Title: Scientific software ecosystems and communities: Why we need them and how each of us can help them thrive
Abstract: HPC software is a cornerstone of long-term collaboration and scientific progress, but software complexity is increasing due to disruptive changes in computer architectures and the challenges of next-generation science. Thus, the HPC community has the unique opportunity to fundamentally change how scientific software is designed, developed, and sustained— embracing community collaboration toward scientific software ecosystems, while fostering a diverse HPC workforce who embody a broad range of skills and perspectives. This webinar will introduce work in the U.S. Exascale Computing Project, where a varied suite of scientific applications builds on programming models and runtimes, math libraries, data and visualization packages, and development tools that comprise the Extreme-scale Scientific Software Stack (E4S). The webinar will introduce crosscutting strategies that are increasing developer productivity and software sustainability, thereby mitigating technical risks by building a firmer foundation for reproducible, sustainable science. The webinar will also mention complementary community efforts and opportunities for involvement.

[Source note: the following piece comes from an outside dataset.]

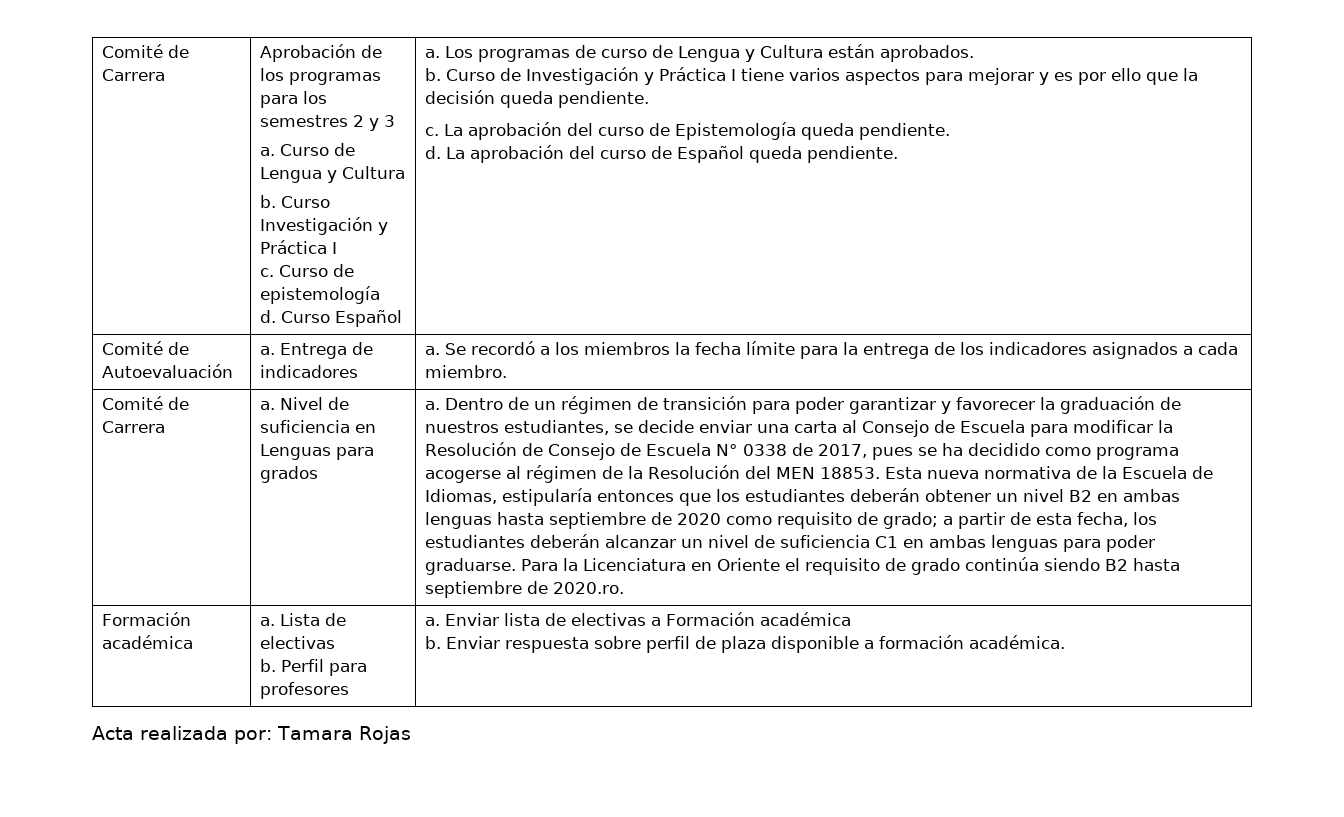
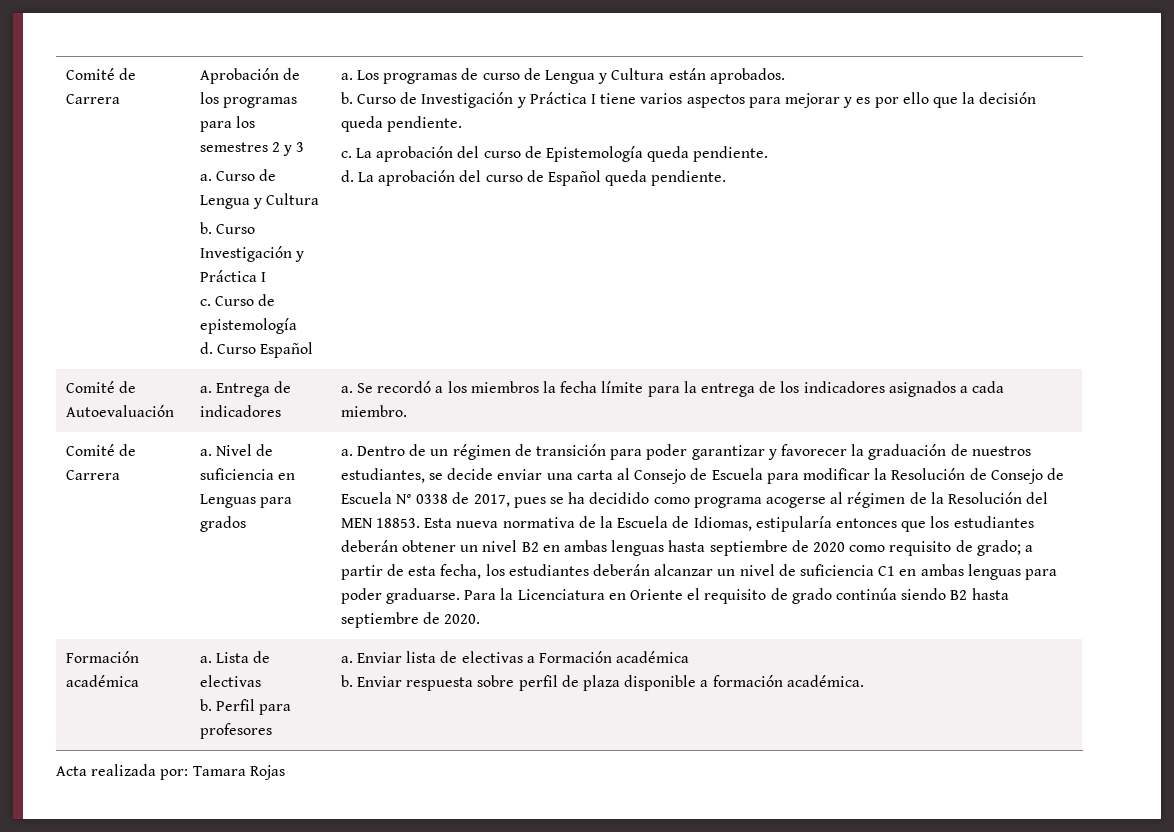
- Para la Licenciatura en Oriente el requisito de grado continúa siendo B2 hasta septiembre de 2020.ro.
+ Para la Licenciatura en Oriente el requisito de grado continúa siendo B2 hasta septiembre de 2020.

Bio: The work of Lois Curfman McInnes focuses on high-performance computational science, with emphasis on scalable numerical libraries and community collaboration toward productive and sustainable software ecosystems. She serves as deputy director of Software Technology in the DOE Exascale Computing Project (ECP). She also co-leads the IDEAS scientific software productivity project, which focuses on improving software productivity and sustainability as a key aspect of advancing scientific productivity. Lois is a SIAM Fellow and serves on SIAM Council; she serves as Chair of the SIAM Activity Group on Supercomputing (2022-2023). She received the 2015 SIAM/ACM Prize in Computational Science & Engineering and a 2009 R&D 100 Award (with collaborators on the PETSc library); she also received the E.O. Lawrence Award in 2011 for outstanding contributions in R&D supporting the US Department of Energy.